## TASK TO COMPLETE:
What you produce should be every line from the data that includes "management".

Excerpts from a dataset:
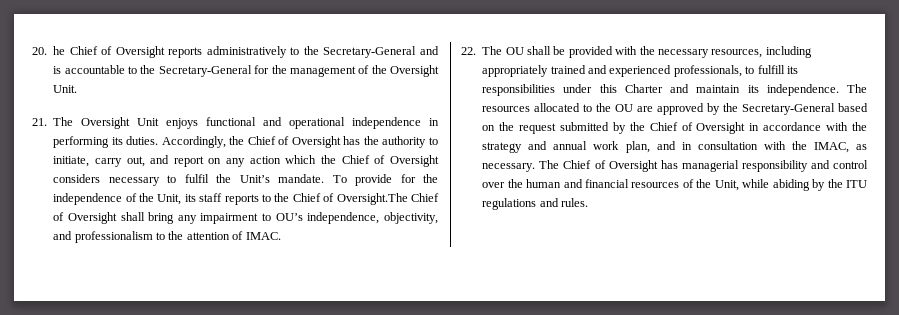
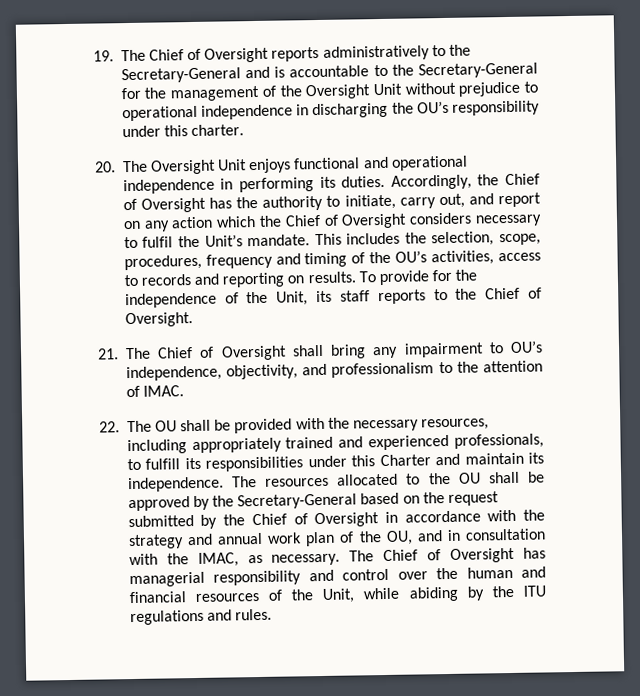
- 20. he Chief of Oversight reports administratively to the Secretary-General and is accountable to the Secretary-General for the management of the Oversight Unit.
- 21. The Oversight Unit enjoys functional and operational independence in performing its duties.
+ 19. The Chief of Oversight reports administratively to the Secretary-General and is accountable to the Secretary-General for the management of the Oversight Unit without prejudice to operational independence in discharging the OU’s responsibility under this charter.
+ 20. The Oversight Unit enjoys functional and operational independence in performing its duties.
+ This includes the selection, scope, procedures, frequency and timing of the OU’s activities, access to records and reporting on results.
- To provide for the independence of the Unit, its staff reports to the Chief of Oversight.The Chief of Oversight shall bring any impairment to OU’s independence, objectivity, and professionalism to the attention of IMAC.
+ To provide for the independence of the Unit, its staff reports to the Chief of Oversight.
+ 21. The Chief of Oversight shall bring any impairment to OU’s independence, objectivity, and professionalism to the attention of IMAC.
- The resources allocated to the OU are approved by the Secretary-General based on the request submitted by the Chief of Oversight in accordance with the strategy and annual work plan, and in consultation with the IMAC, as necessary.
+ The resources allocated to the OU shall be approved by the Secretary-General based on the request submitted by the Chief of Oversight in accordance with the strategy and annual work plan of the OU, and in consultation with the IMAC, as necessary.

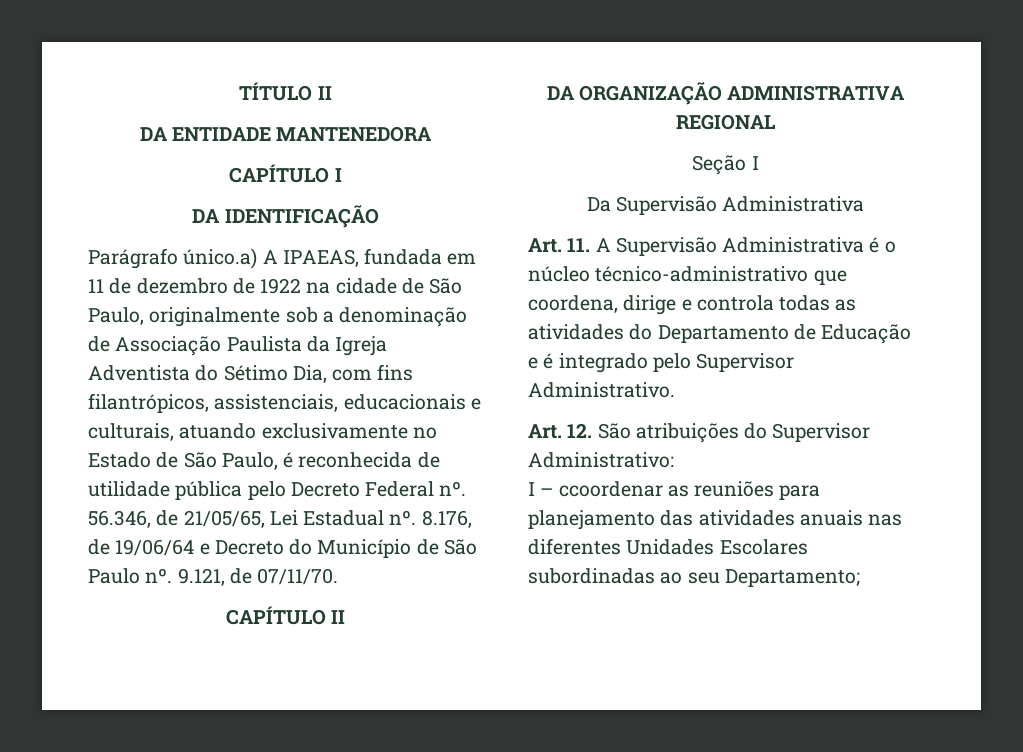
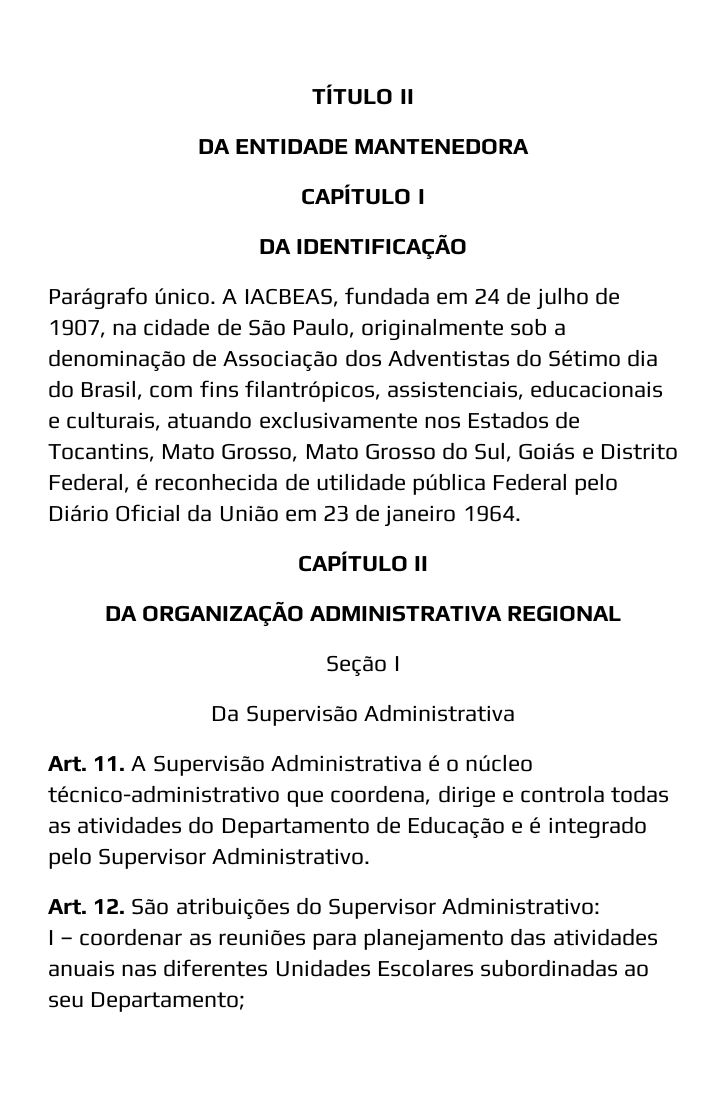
- Parágrafo único.a) A IPAEAS, fundada em 11 de dezembro de 1922 na cidade de São Paulo, originalmente sob a denominação de Associação Paulista da Igreja Adventista do Sétimo Dia, com fins filantrópicos, assistenciais, educacionais e culturais, atuando exclusivamente no Estado de São Paulo, é reconhecida de utilidade pública pelo Decreto Federal nº. 56.346, de 21/05/65, Lei Estadual nº. 8.176, de 19/06/64 e Decreto do Município de São Paulo nº. 9.121, de 07/11/70.
+ Parágrafo único. A IACBEAS, fundada em 24 de julho de 1907, na cidade de São Paulo, originalmente sob a denominação de Associação dos Adventistas do Sétimo dia do Brasil, com fins filantrópicos, assistenciais, educacionais e culturais, atuando exclusivamente nos Estados de Tocantins, Mato Grosso, Mato Grosso do Sul, Goiás e Distrito Federal, é reconhecida de utilidade pública Federal pelo Diário Oficial da União em 23 de janeiro 1964.
- I – ccoordenar as reuniões para planejamento das atividades anuais nas diferentes Unidades Escolares subordinadas ao seu Departamento;
+ I – coordenar as reuniões para planejamento das atividades anuais nas diferentes Unidades Escolares subordinadas ao seu Departamento;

## SOLUTION FOR THIS PROBLEM:
- 20. he Chief of Oversight reports administratively to the Secretary-General and is accountable to the Secretary-General for the management of the Oversight Unit.
+ 19. The Chief of Oversight reports administratively to the Secretary-General and is accountable to the Secretary-General for the management of the Oversight Unit without prejudice to operational independence in discharging the OU’s responsibility under this charter.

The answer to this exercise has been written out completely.